A few days ago, Columbia Journalism Review published a story about Trump’s unrelenting ubiquity in cable news segments. “In 2017, as Trump began his presidency, he averaged 110 minutes of speaking time per day; in 2018 it was 114 minutes; in 2019, 112 minutes. So far in 2020, it has been 110 minutes,” the sociologist Musa al-Gharbi writes. “If people are exhausted, it’s no surprise: news media have basically been running with 2016 campaign-level attention on Trump for four years straight now.” Al-Gharbi blames the news media for “fetishizing the president,” echoing the president’s supporters and some left-wing contrarians who have diagnosed liberals with “Trump Derangement Syndrome” ever since his election. In fairness, though, Trump’s unrelenting scandalousness owes to his official capacities, and not just his persona and his tweets: His senior advisers have been indicted, his campaign manager was sent to prison, he’s been impeached, and all the while, he’s demonstrated some profound and spectacular cynicism in his public pronouncements about, well, everything. Contrary to his current law-and-order posturing, Trump once reveled in his self-serving cynicism about deadly political unrest in the U.S. The crisis in Minneapolis and Kenosha began, in some crucial sense, in Charlottesville in 2017, when Trump plainly stated his disinterest in political de-escalation and righteous distinctions between protest factions: “I’m not putting anybody on a moral plane,” Trump said about the “Unite the Right” rally three days after a white supremacist rammed his car into a crowd of counterprotesters, killing Heather Heyer.

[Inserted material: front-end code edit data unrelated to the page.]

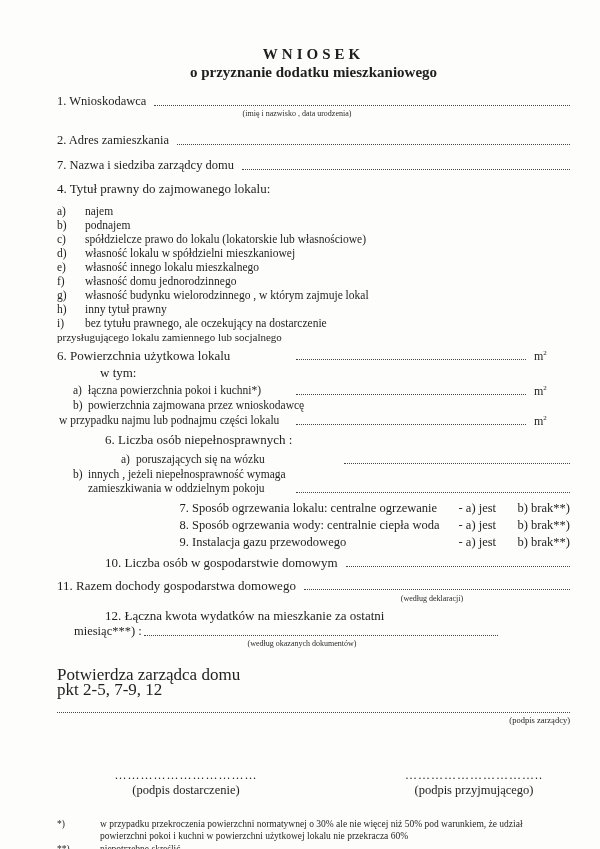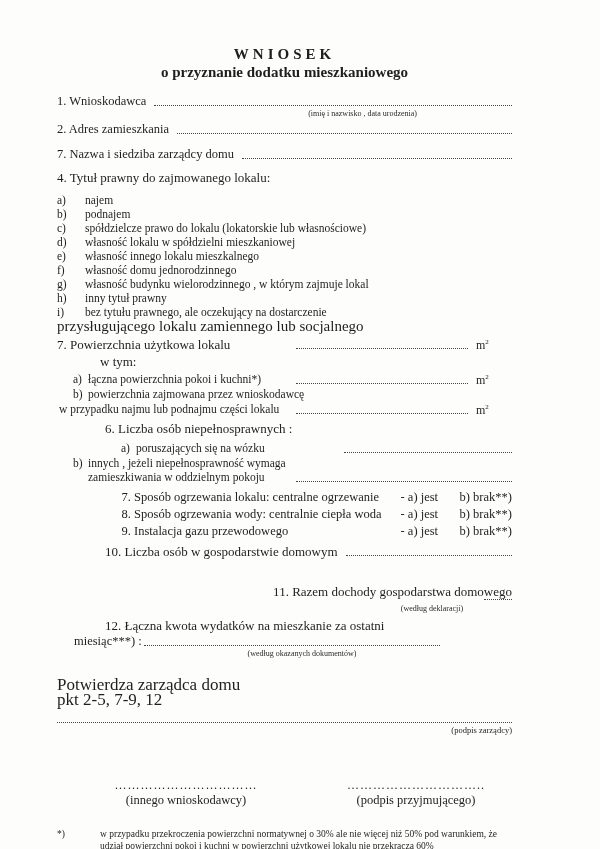--- a/index.html
+++ b/index.html
@@ -1,63 +1,63 @@
 <!DOCTYPE html>
 <html><head>
 <meta charset="utf-8">
 <style>
   html,body{margin:0;padding:0;background:#ffffff;}
   .page{
     width:600px;height:849px;box-sizing:border-box;
-    padding:46px 88px 0 57px;
+    padding:46px 30px 0 57px;
     background:#fdfdfc;
     font-family:"Liberation Serif","DejaVu Serif",serif;
     color:#1e1e1e;
     overflow:hidden;
     position:relative;
   }
   .title{text-align:center;font-size:15px;font-weight:bold;letter-spacing:4px;}
   .subtitle{text-align:center;font-size:15px;font-weight:bold;margin:1px 0 13px 0;}
 
   .row{display:flex;align-items:flex-end;font-size:12.5px;line-height:15px;}
   .lbl{white-space:nowrap;}
   .dots{flex:1;border-bottom:1.4px dotted #454545;margin:0 0 3px 8px;height:1px;}
   .rpad{padding-right:28px;}
   .rowgap{margin-top:10px;}
 
   .cap{font-size:8px;color:#2a2a2a;line-height:10px;}
-  .cap-applicant{margin:0 0 3px 120px;width:240px;text-align:right;font-family:Liberation Serif, serif;}
+  .cap-applicant{margin:0 0 14px 120px;width:240px;text-align:center;font-family:Liberation Serif, serif;}
   .cap-income{margin:1px 0 2px 290px;width:170px;text-align:center;}
   .cap-expenses{margin:0 0 0 70px;width:350px;text-align:center;}
 
   .sec-head{font-size:13px;margin:8px 0 7px 0;}
   .li{display:flex;font-size:11.5px;line-height:14px;}
   .li-letter{width:28px;flex:none;}
-  .cont{font-size:15px;line-height:14px;margin-bottom:3px;}
+  .cont{font-size:11px;line-height:14px;margin-bottom:3px;}
 
   .num-label{font-size:13px;}
   .labelcol{width:231px;flex:none;display:flex;white-space:nowrap;}
   .subtxt{font-size:11.5px;}
   .letter{width:15px;flex:none;font-size:11.5px;}
   .ind16{width:16px;flex:none;}
   .ind2{width:2px;flex:none;}
   .ind31{width:31px;flex:none;}
   .ind17{width:17px;flex:none;}
   .subline{display:flex;font-size:11.5px;line-height:14px;}
   .unit{flex:none;width:36px;padding-left:8px;font-size:12px;line-height:13px;}
   .unit sup{font-size:7px;}
   .wtym{font-size:13px;margin:2px 0 2px 43px;line-height:15px;}
 
   .optrow{display:flex;font-size:12.5px;line-height:17px;justify-content:flex-end;}
   .optlbl{width:279px;flex:none;white-space:nowrap;}
   .opta{width:59px;flex:none;}
   .optb{flex:none;}
 
   .mt4{margin-top:4px;margin-left:48px;}
-  .mt8{margin-top:25px;flex-direction:column;}
+  .mt8{margin-top:8px;}
 
   .confirm-line{font-size:17px;line-height:15px;}
   .dots-full{border-bottom:1.4px dotted #454545;height:10px;margin-top:5px;}
   .cap-manager{font-size:8.5px;text-align:right;margin-top:2px;}
 
   .sig-row{display:flex;justify-content:space-between;margin-top:44px;}
   .sig{text-align:center;}
   .sig-left{margin-left:48px;width:162px;}
   .sig-right{margin-right:8px;width:176px;}
   .sig-dots{font-size:12px;letter-spacing:1px;line-height:13px;}
@@ -127,21 +127,21 @@
     <span>inny tytuł prawny</span>
   </div>
   <div class="li">
     <span class="li-letter">i)</span>
     <span>bez tytułu prawnego, ale oczekujący na dostarczenie</span>
   </div>
   <div class="cont">przysługującego lokalu zamiennego lub socjalnego</div>
 
   <div class="row">
     <span class="labelcol">
-        <span class="num-label">7. Powierzchnia użytkowa lokalu</span>
+        <span class="num-label">6. Powierzchnia użytkowa lokalu</span>
       </span>
     <span class="dots"></span>
     <span class="unit"><span>m</span><sup>2</sup></span>
   </div>
   <div class="wtym">w tym:</div>
 
   <div class="row">
     <span class="labelcol">
       <span class="ind16"></span>
       <span class="letter">a)</span>
@@ -223,21 +223,21 @@
   <div class="cap cap-expenses">(według okazanych dokumentów)</div>
 
   <div class="confirm-line" style="margin-top:18px;">Potwierdza zarządca domu</div>
   <div class="confirm-line">pkt 2-5, 7-9, 12</div>
   <div class="dots-full"></div>
   <div class="cap-manager">(podpis zarządcy)</div>
 
   <div class="sig-row">
     <div class="sig sig-left">
       <div class="sig-dots">……………………………</div>
-      <div class="sig-cap">(innego wnioskodawcy)</div>
+      <div class="sig-cap">(podpis dostarczenie)</div>
     </div>
     <div class="sig sig-right">
       <div class="sig-dots">…………………………..</div>
       <div class="sig-cap">(podpis przyjmującego)</div>
     </div>
   </div>
 
   <div class="footnotes">
     <div class="fn">
       <span class="fn-marker">*)</span>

If Trump can’t perceive the public health crisis for the rest of the country, he can at least perceive the pandemic as a crisis for his reelection efforts. On Wednesday, Bob Woodward, promoting his new book, revealed a series of interviews he had with Trump in February and March about the coronavirus. “I wanted to always play it down,” Trump told Woodward in March, even as he discounted the potential spread and death toll in his earliest press briefings about the coronavirus, “I still like playing it down because I don’t want to create a panic.” Trump now denies Woodward’s account, but Woodward taped the conversations, which have launched all sorts of commentary about Woodward’s decision to withhold his reporting while Trump obscured the public health crisis. What if Woodward had embarrassed Trump and illuminated the public health threat sooner? Aren’t we silly for thinking any of this would have changed Trump’s course? And there you have the crisis of apathy that may well render all other crises moot.